Reports.

Current

Current report no. 23/2024 .

3 July 2024

The Management Board of Ten Square Games S.A., headquartered in Wrocław (the “Company”), announces that on July 3, 2024, it received information that the District Court for Wrocław-Fabryczna in Wrocław, 6th Commercial Division of the National Court Register, registered amendments to the Company’s Articles of Association adopted by the Ordinary General Meeting of Shareholders, which was held on May 23, 2024.

The changes were registered by the Court on July 3, 2024.

As a result of the registration of the amendments to the Articles of Association, the Company’s share capital was reduced by the total nominal value of the redeemed shares, amounting to PLN 85,882.20. After the registration of the changes to the Articles of Association, the share capital of the Company is PLN 647,600, divided into 6,476,000 (in words: six million four hundred seventy-six thousand) series A ordinary bearer shares, with a nominal value of PLN 0.10 (ten groszy) each, entitling to 6,476,000 (in words: six million four hundred seventy-six thousand) votes at the General Meeting. The number of redeemed shares and the number of votes corresponding to the redeemed shares is: 858,822.
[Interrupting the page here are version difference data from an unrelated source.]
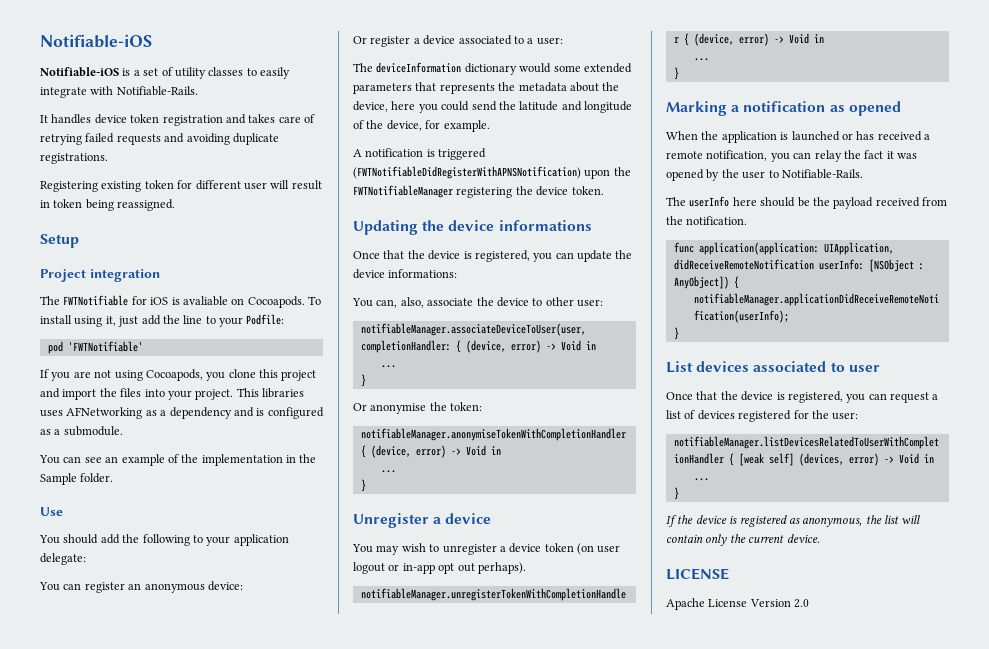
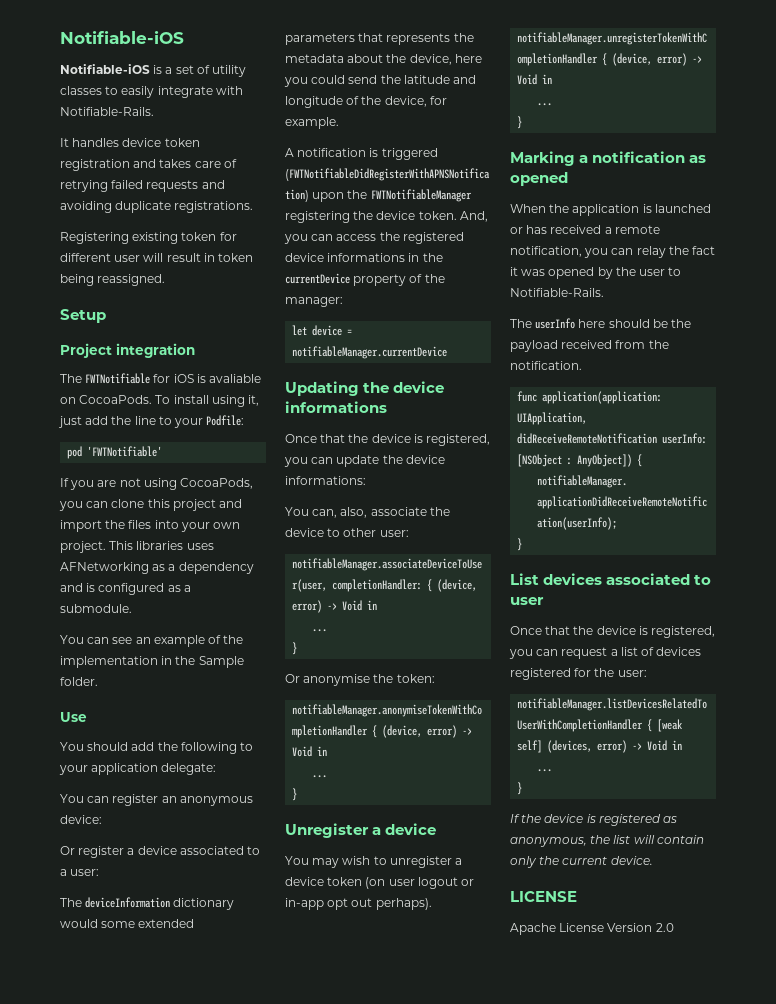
[247,296,305,308] Cocoapods. -> [79,395,153,404] CocoaPods.
[145,369,226,381] Cocoapods, you -> [180,478,254,489] [59,501,109,511] CocoaPods, you can
(192, 395) none -> [213,522,241,529] own
(604, 190) none -> [459,211,488,222] [284,232,464,244] [285,253,443,262] [285,273,445,286] [285,297,343,307] [292,325,353,336] [292,346,448,359] And, you can access the registered device informations in the currentDevice property of the manager: // let device = notifiableManager.currentDevice

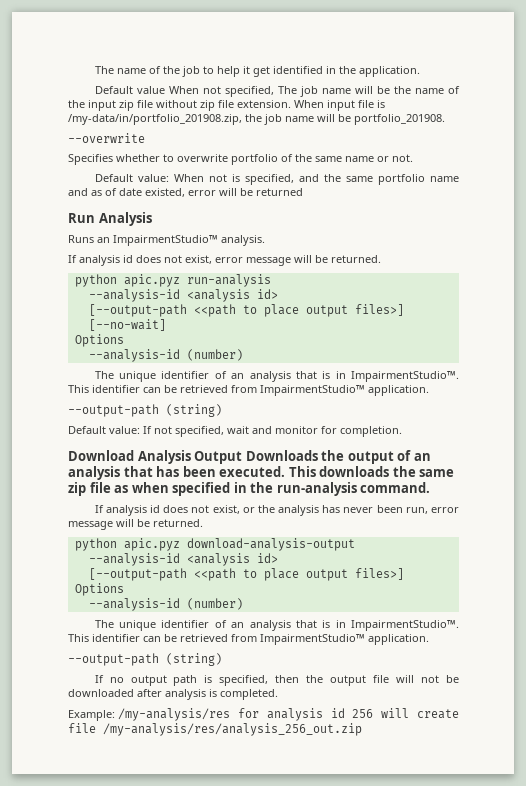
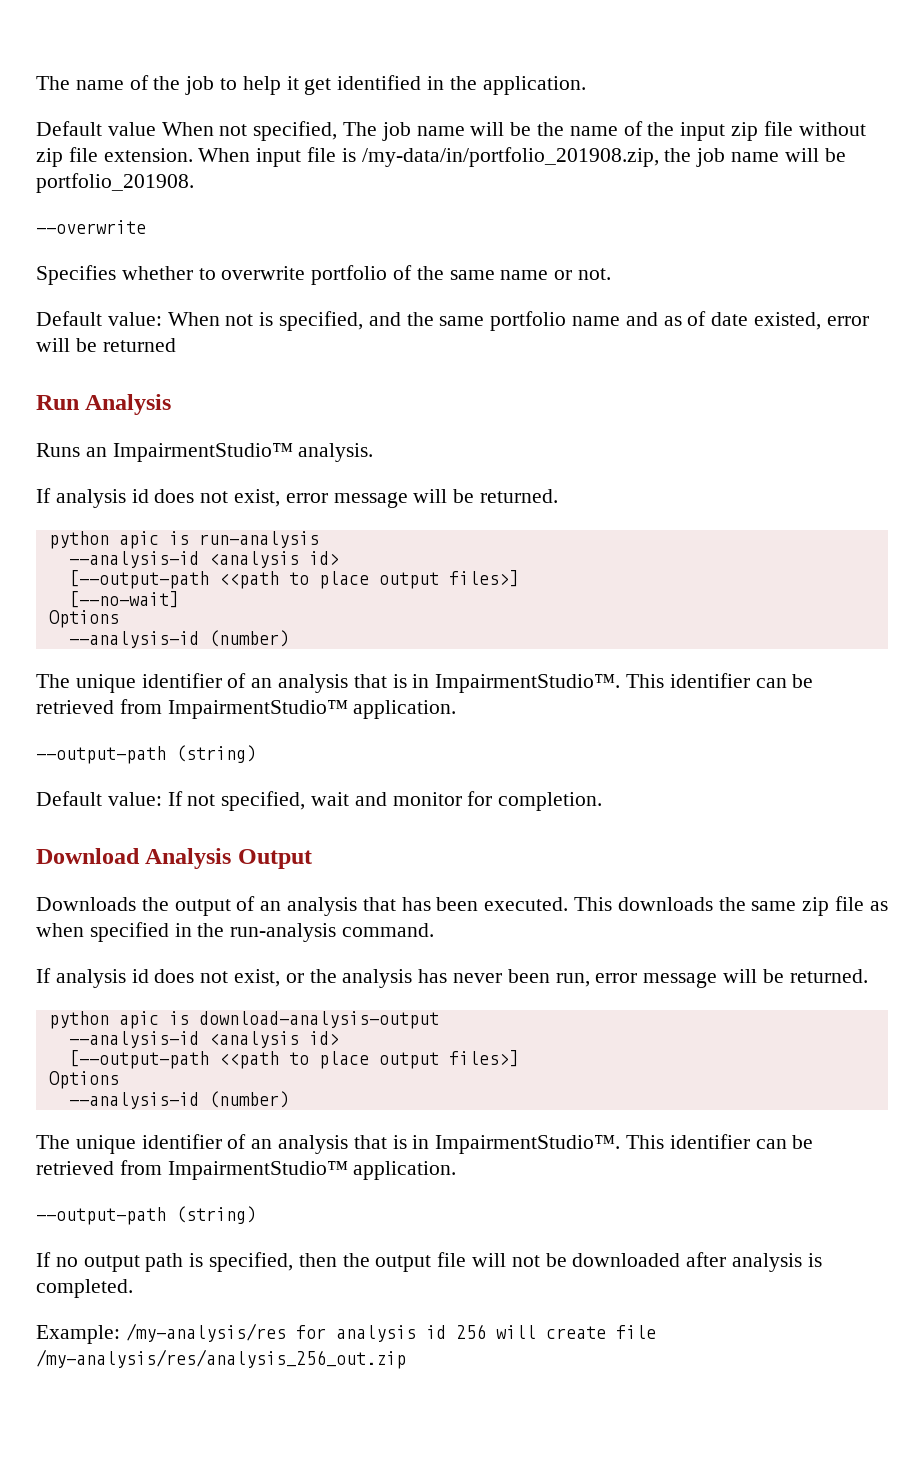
[123,274,180,287] apic.pyz -> [118,531,189,549] apic is
(243, 457) none -> (312, 859) //
[123,538,180,551] apic.pyz -> [118,1011,189,1029] apic is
Below, the Company presents the content of the amended provisions:

  1. By Resolution No. 30 of May 23, 2024, a new wording of §6 of the Articles of Association was adopted, giving it the following content:

“The share capital of the Company is PLN 647,600 (in words: six hundred forty-seven thousand six hundred zlotys) and is divided into 6,476,000 (in words: six million four hundred seventy-six thousand) series A ordinary bearer shares, with a nominal value of PLN 0.10 (ten groszy) each.”

  1. By Resolution No. 31 of May 23, 2024, a new wording was adopted for: §14 Section 3, §14 Section 4, §14 Section 5, and §14 Section 9 of the Articles of Association, giving them the following content:

    14 Section 3:

“3. As long as MJP Family Foundation/MJP Fundacja Rodzinna (registration number: 687, NIP: 8971931395) is a shareholder of the Company holding shares representing:

    1. at least 10%, but no more than 20% of the Company’s share capital – the shareholder MJP Family Foundation/MJP Fundacja Rodzinna (registration number: 687, NIP: 8971931395) shall have the personal right to appoint and dismiss 1 (one) member of the Supervisory Board serving as Chairman of the Supervisory Board;
    2. at least 20%, but no more than 30% of the Company’s share capital – the shareholder MJP Family Foundation/MJP Fundacja Rodzinna (registration number: 687, NIP: 8971931395) shall have the personal right to appoint and dismiss 2 (two) members of the Supervisory Board, including one serving as Chairman of the Supervisory Board;
    3. at least 30% of the Company’s share capital – the shareholder MJP Family Foundation/MJP Fundacja Rodzinna (registration number: 687, NIP: 8971931395) shall have the personal right to appoint and dismiss 3 (three) members of the Supervisory Board, including one serving as Chairman of the Supervisory Board.”14 Section 4:

“4. As long as AMP Family Foundation/AMP Fundacja Rodzinna (registration number: 820, NIP: 8971929642) is a shareholder of the Company holding shares representing at least 10% of the Company’s share capital – the shareholder AMP Family Foundation/AMP Fundacja Rodzinna (registration number: 820, NIP: 8971929642) shall have the personal right to appoint and dismiss 1 (one) member of the Supervisory Board.”

14 Section 5:

“5. To avoid doubt, in the event of a decrease in the shareholding of MJP Family Foundation below 20%, but above 10%, or below 30%, but above 20% of the Company’s share capital, MJP Family Foundation/MJP Fundacja Rodzinna shall only have the personal right referred to in Section 3 Point 1 or Section 3 Point 2, respectively, even if subsequently its shareholding in the Company’s share capital increases to exceed 20% or 30%, respectively.”

14 Section 9:

“9. Subject to Sections 7 and 8 above, in the event of the termination of the function of the Chairman of the Supervisory Board (including in the event of the resignation of the Chairman from the function), appointed in accordance with Section 3 Point 1, Point 2, or Point 3 above, the right to appoint a new Chairman of the Supervisory Board shall belong to the shareholder MJP Family Foundation/MJP Fundacja Rodzinna based on the rights provided for in Section 3 Point 1, Point 2, or Point 3 above. If the shareholder MJP Family Foundation/MJP Fundacja Rodzinna does not appoint a new Chairman of the Supervisory Board within 14 (fourteen) days from the date of termination of the function by the Chairman of the Supervisory Board, the personal right of MJP Family Foundation/MJP Fundacja Rodzinna to appoint the Chairman of the Supervisory Board shall expire, and the Chairman of the Supervisory Board shall be elected, at the next meeting, from among its members, by the Supervisory Board.”

The Company publishes the unified text of the Articles of Association in the attachment.